(Exercise goal): No pictures, please. Output the lines from the start of the data through the line that contains "border: 1px solid #9b9b9b;", both included, exactly as they stand.

(Data records):
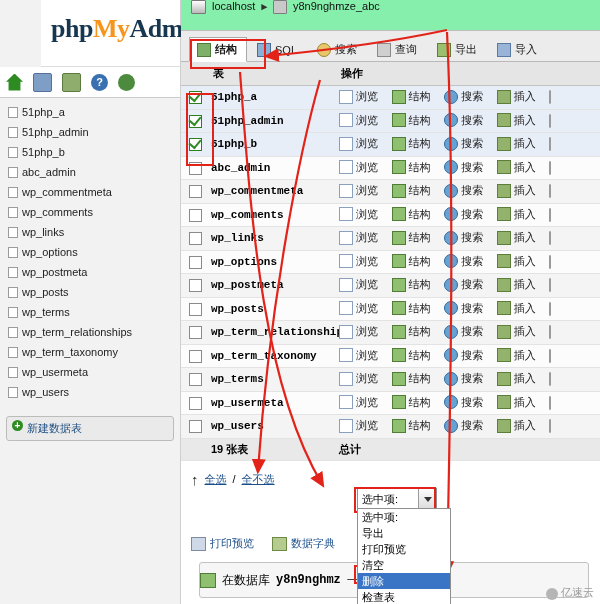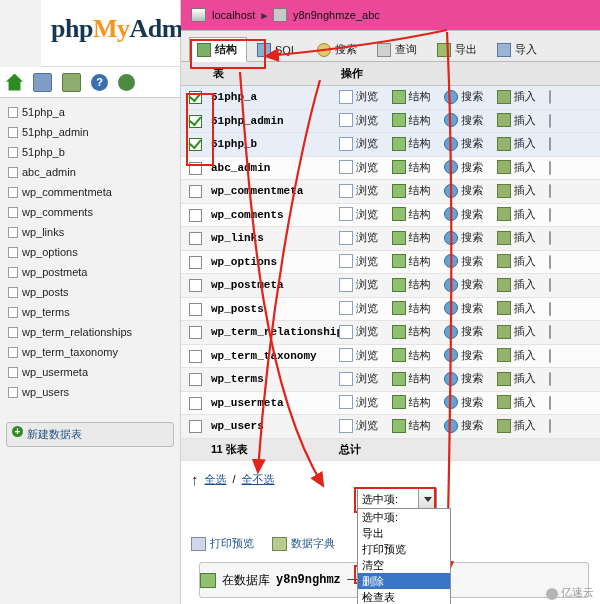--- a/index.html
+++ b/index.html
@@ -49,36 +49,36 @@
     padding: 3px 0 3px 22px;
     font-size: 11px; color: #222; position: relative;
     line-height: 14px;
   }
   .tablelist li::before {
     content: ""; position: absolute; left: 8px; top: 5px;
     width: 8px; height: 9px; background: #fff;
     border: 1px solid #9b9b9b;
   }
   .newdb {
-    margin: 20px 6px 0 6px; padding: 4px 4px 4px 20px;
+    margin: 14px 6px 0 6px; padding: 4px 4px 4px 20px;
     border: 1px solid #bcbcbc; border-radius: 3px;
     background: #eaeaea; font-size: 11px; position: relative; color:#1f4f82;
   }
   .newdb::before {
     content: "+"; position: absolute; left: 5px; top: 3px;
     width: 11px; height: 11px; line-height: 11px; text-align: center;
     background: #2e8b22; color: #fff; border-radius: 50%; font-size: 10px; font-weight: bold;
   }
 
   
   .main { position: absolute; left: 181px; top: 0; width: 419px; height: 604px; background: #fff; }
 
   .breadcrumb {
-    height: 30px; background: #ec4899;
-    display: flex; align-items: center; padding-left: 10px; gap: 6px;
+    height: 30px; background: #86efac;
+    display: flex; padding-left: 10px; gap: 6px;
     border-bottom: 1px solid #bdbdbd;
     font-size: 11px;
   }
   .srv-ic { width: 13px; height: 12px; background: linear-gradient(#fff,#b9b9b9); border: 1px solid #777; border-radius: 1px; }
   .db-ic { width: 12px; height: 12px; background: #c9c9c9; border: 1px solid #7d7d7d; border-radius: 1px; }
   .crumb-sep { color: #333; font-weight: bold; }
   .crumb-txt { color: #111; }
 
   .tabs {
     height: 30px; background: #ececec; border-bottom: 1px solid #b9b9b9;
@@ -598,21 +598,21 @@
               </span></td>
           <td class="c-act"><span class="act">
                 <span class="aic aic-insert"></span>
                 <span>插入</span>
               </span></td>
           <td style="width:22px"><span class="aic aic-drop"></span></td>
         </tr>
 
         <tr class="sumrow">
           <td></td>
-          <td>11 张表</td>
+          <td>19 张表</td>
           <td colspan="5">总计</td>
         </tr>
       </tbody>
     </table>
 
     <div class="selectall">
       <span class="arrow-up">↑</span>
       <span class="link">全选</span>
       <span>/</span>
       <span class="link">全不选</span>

(Response area):
--- a/index.html
+++ b/index.html
@@ -49,36 +49,36 @@
     padding: 3px 0 3px 22px;
     font-size: 11px; color: #222; position: relative;
     line-height: 14px;
   }
   .tablelist li::before {
     content: ""; position: absolute; left: 8px; top: 5px;
     width: 8px; height: 9px; background: #fff;
     border: 1px solid #9b9b9b;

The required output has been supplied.